Faria reflete sobre qual cenário seria menos pior, de baixa aprendizagem tanto para alunos de alto como baixo nível socioeconômico, como no Norte, ou existir um grupo de alunos que consegue se destacar, como no Nordeste. “Os dois cenários são ruins, mas no Nordeste há mais perspectiva de avanço. Uma política intencional para equidade pode fazer com que o sistema melhore como um todo. Haver um grupo de alunos que vai bem, mesmo que restrito, gera oportunidades para se buscar trocas entre gestores, entre alunos (peer-effect), e um norte pedagógico. Existir escolas que vão bem é uma boa notícia, mas a desigualdade tem que incomodar e gerar ação. Uma educação só é de qualidade se gera oportunidades para todos.”

Perfil dos alunos

Na plataforma Mapa da Aprendizagem, é possível comparar as respostas dos estudantes a 6 perguntas do questionário do aluno do Pisa 2018. Uma delas é se já repetiram de ano: enquanto um quarto dos estudantes de nível socioeconômico baixo repetiu de ano pelo menos uma vez no ensino fundamental, entre os alunos de nível socioeconômico alto, o índice é de 8,8%.

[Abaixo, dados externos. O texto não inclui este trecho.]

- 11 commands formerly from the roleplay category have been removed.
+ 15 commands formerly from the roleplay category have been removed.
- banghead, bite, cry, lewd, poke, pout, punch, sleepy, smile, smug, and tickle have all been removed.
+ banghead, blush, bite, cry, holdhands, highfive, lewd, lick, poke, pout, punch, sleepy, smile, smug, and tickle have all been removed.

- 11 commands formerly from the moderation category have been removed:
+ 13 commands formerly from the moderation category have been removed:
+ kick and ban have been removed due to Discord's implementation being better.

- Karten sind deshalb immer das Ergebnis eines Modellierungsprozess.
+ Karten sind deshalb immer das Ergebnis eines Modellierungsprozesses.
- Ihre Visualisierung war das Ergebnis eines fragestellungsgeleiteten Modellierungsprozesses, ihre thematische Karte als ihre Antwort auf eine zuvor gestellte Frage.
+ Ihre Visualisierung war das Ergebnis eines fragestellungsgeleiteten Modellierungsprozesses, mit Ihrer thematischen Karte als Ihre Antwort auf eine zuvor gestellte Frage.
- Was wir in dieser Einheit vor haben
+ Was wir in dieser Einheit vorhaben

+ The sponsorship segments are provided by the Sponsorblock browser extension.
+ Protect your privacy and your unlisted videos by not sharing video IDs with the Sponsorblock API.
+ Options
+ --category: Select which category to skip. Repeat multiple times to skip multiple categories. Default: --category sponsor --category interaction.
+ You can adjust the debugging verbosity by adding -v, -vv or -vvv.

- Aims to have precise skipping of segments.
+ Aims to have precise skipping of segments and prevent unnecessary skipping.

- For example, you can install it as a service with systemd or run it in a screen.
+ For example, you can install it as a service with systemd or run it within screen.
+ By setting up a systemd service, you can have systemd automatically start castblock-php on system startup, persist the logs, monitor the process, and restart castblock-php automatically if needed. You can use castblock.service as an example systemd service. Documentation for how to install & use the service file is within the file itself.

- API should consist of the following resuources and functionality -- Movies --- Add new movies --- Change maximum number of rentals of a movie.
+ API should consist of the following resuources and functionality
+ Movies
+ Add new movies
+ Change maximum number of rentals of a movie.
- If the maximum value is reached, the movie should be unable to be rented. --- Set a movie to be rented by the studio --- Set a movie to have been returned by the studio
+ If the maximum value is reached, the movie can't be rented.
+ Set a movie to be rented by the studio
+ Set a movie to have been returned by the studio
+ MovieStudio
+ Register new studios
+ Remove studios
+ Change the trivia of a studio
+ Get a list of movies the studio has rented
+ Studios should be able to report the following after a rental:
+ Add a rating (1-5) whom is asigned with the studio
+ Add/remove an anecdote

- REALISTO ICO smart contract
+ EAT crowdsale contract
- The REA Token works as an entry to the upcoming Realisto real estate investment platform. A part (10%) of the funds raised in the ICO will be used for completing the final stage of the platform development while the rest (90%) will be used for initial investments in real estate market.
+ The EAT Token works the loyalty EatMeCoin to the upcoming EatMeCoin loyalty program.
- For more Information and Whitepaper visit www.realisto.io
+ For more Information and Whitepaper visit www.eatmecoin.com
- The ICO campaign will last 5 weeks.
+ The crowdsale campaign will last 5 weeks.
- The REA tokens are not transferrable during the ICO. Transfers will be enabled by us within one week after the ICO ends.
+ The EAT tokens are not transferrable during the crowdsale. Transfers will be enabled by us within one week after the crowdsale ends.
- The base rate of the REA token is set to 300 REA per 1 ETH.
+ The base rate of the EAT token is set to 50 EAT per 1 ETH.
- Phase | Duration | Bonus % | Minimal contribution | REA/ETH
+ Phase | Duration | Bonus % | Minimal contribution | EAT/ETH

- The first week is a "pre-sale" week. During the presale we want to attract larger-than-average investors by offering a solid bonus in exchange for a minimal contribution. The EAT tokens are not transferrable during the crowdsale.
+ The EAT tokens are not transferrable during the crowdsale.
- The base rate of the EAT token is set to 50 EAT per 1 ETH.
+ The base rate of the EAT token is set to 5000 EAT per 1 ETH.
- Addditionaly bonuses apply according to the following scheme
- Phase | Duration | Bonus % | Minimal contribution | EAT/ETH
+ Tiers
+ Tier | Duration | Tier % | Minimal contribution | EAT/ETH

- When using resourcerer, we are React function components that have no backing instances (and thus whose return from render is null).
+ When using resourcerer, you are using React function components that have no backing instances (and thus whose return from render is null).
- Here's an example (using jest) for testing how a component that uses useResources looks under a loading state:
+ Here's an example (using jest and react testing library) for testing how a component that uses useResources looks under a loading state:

O Brasil está entre os dez países com o maior percentual de estudantes que já repetiram de ano no ensino fundamental pelo menos uma vez, ressaltando para a necessidade de se discutir no país alternativas à reprovação (prática recorrente nas escolas públicas e que as evidências mostram ser ineficaz).

Outro item que chama atenção é o percentual de estudantes que diz se sentir sozinho na escola: tanto entre alunos de alto como de baixo nível socioeconômico, pelos menos um quinto diz se sentir sozinho.